### TASK BRIEF
The task calls for an exact copy of the records, without any images.

### DATASET ENTRIES
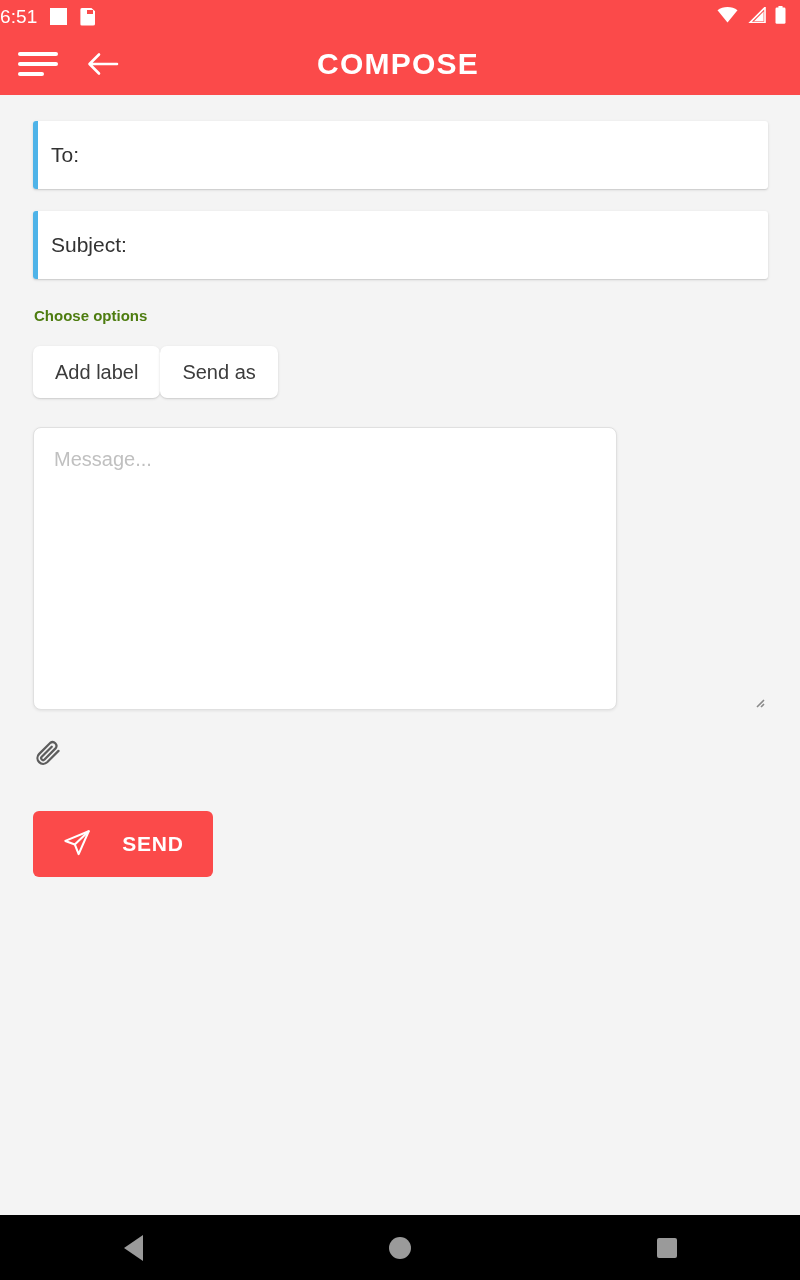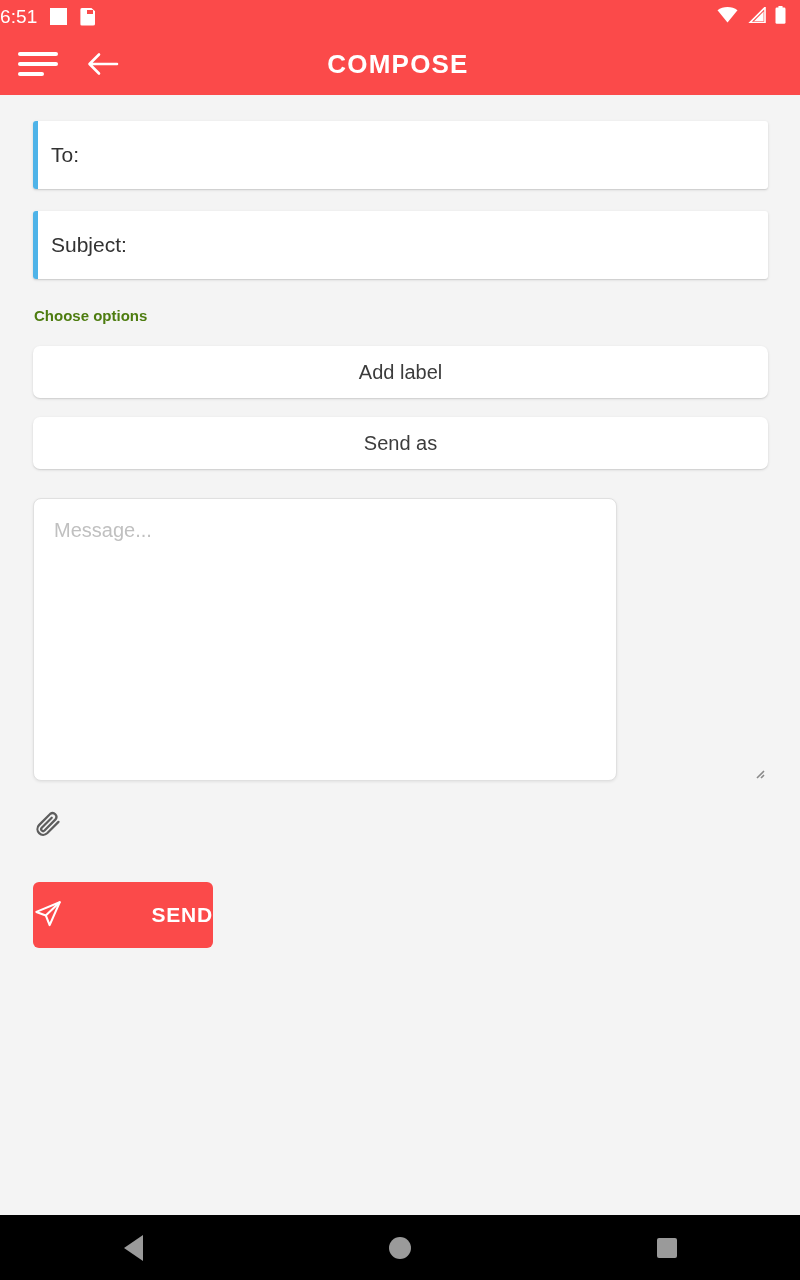"COMPOSE" .app-title { font-size: 26px -> 30px }
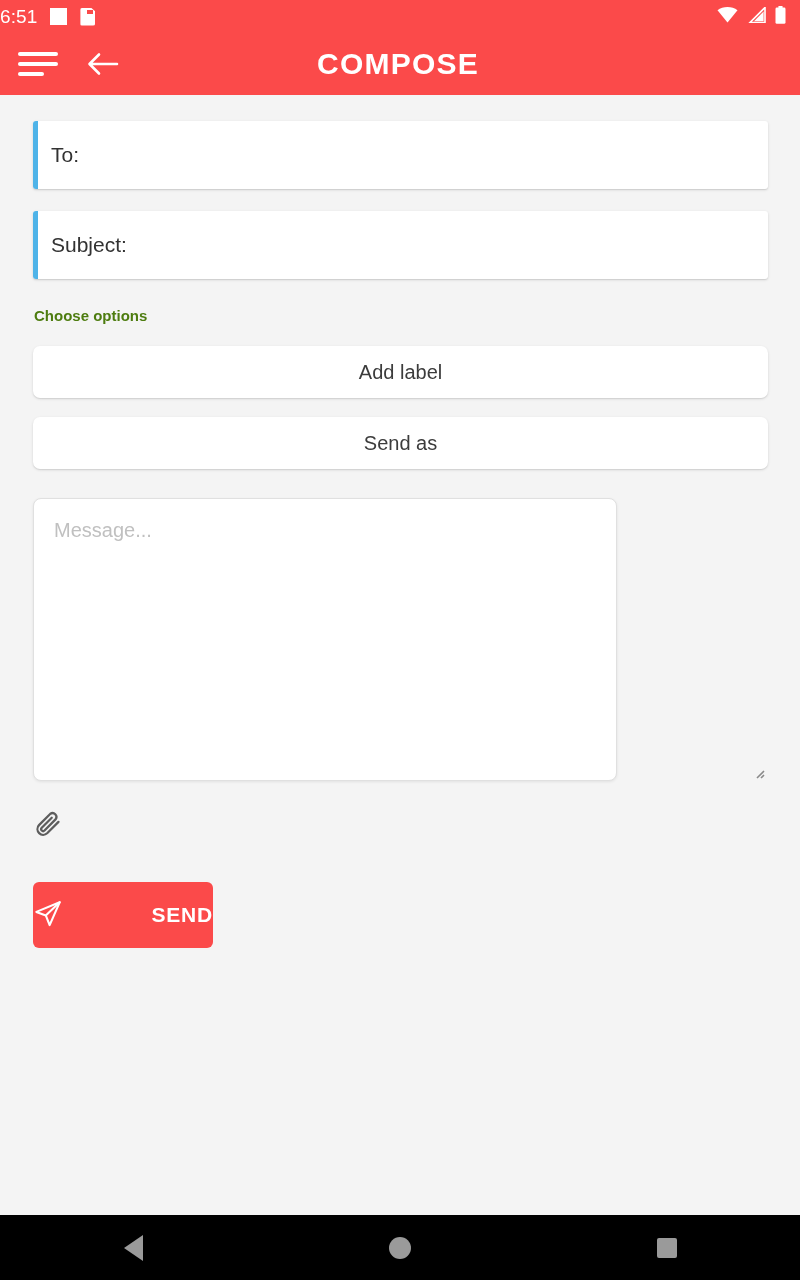"Add label" .options-row { flex-direction: column -> none; gap: 19px -> none }
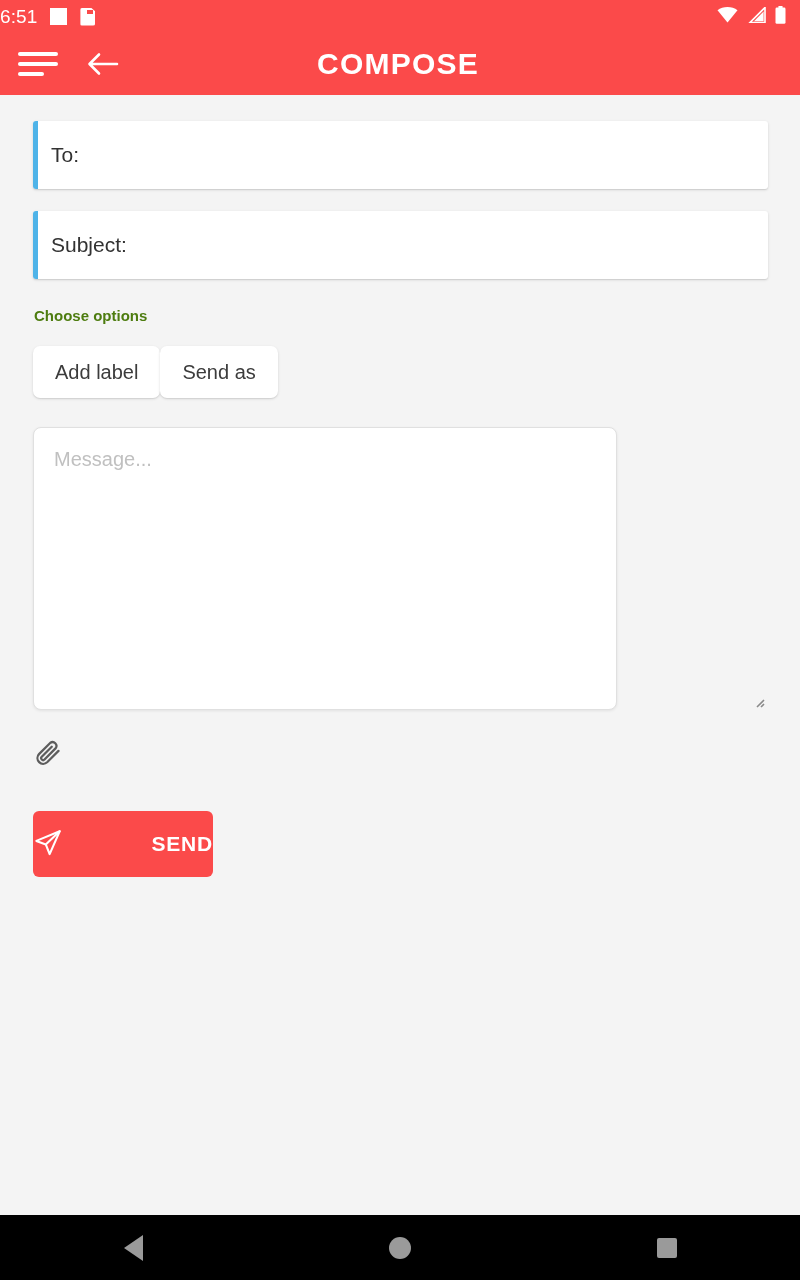"SEND" .send-btn { justify-content: space-between -> center }
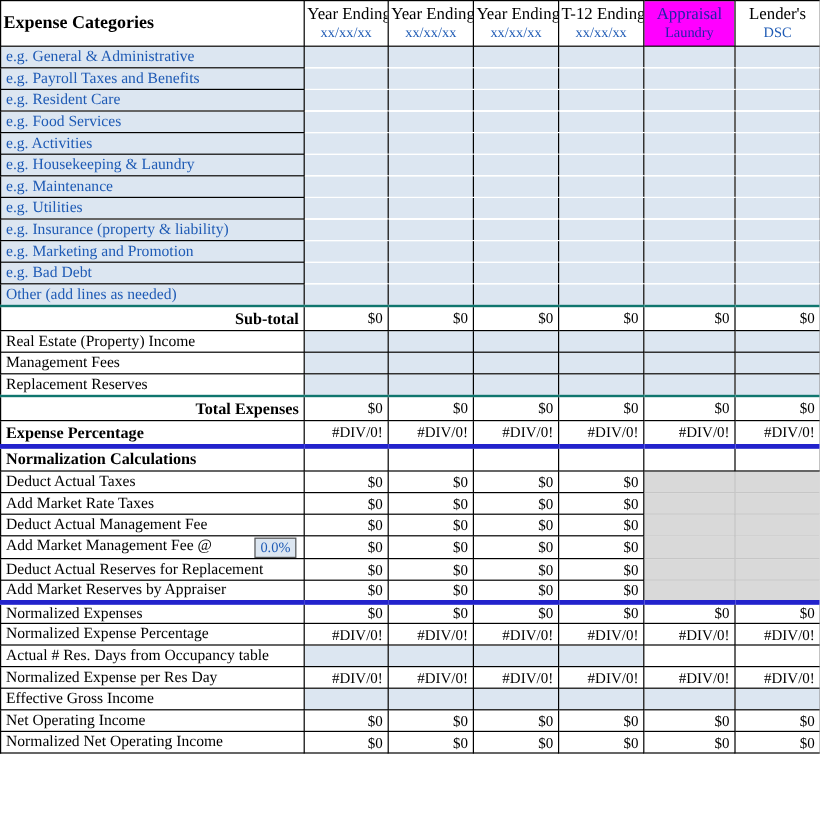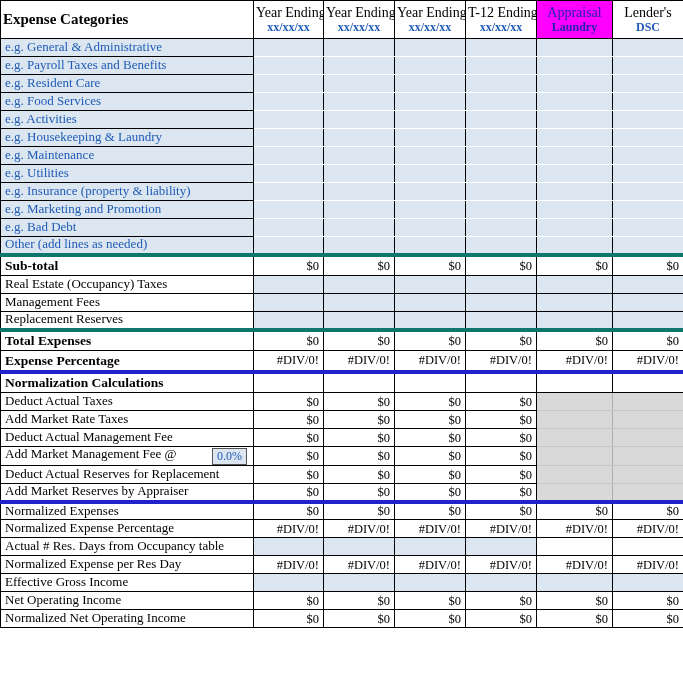"xx/xx/xx" th .l2 { font-weight: bold -> none }
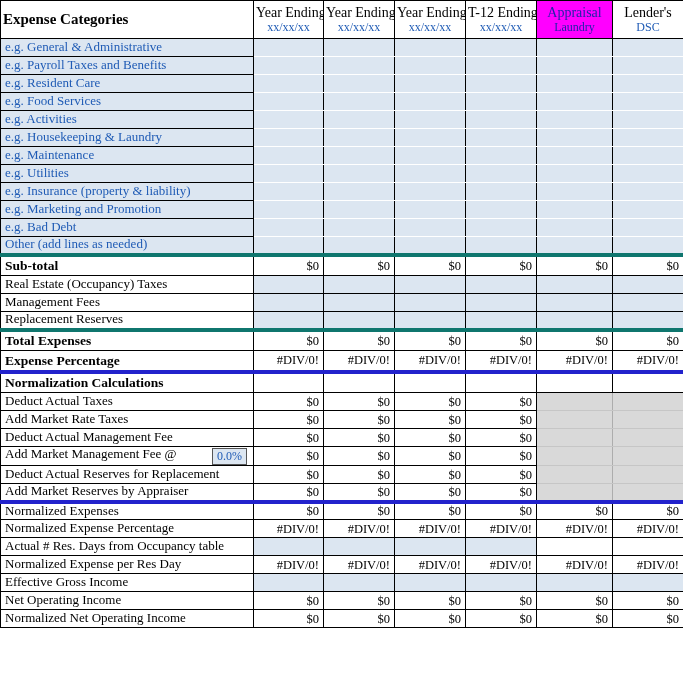"Sub-total" tr.topline td { border-top: 4px solid #0f766e -> 2px solid #0f766e; text-align: none -> right }
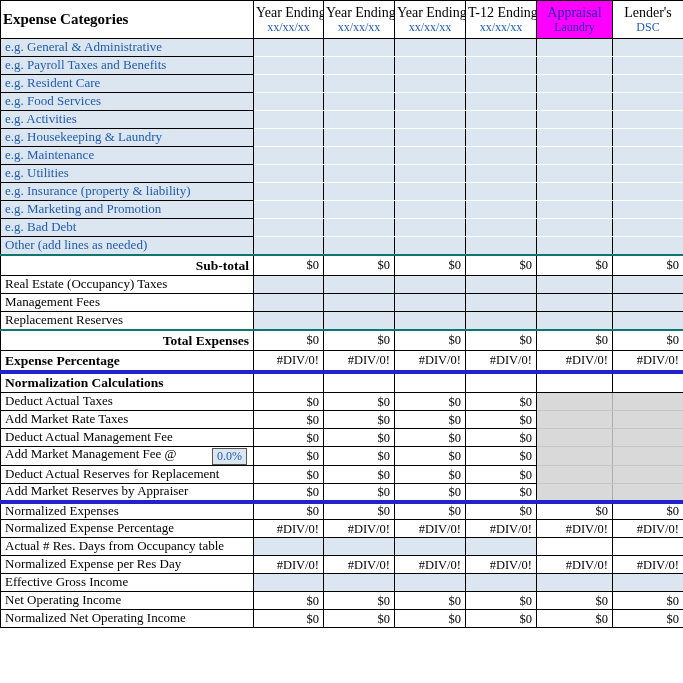"Real Estate (Occupancy) Taxes" span { text: Occupancy) Taxes -> Property) Income }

### ANSWER BELOW
"COMPOSE" .app-title { font-size: 26px -> 30px }
"Add label" .options-row { flex-direction: column -> none; gap: 19px -> none }
"SEND" .send-btn { justify-content: space-between -> center }
"xx/xx/xx" th .l2 { font-weight: bold -> none }
"Sub-total" tr.topline td { border-top: 4px solid #0f766e -> 2px solid #0f766e; text-align: none -> right }
"Real Estate (Occupancy) Taxes" span { text: Occupancy) Taxes -> Property) Income }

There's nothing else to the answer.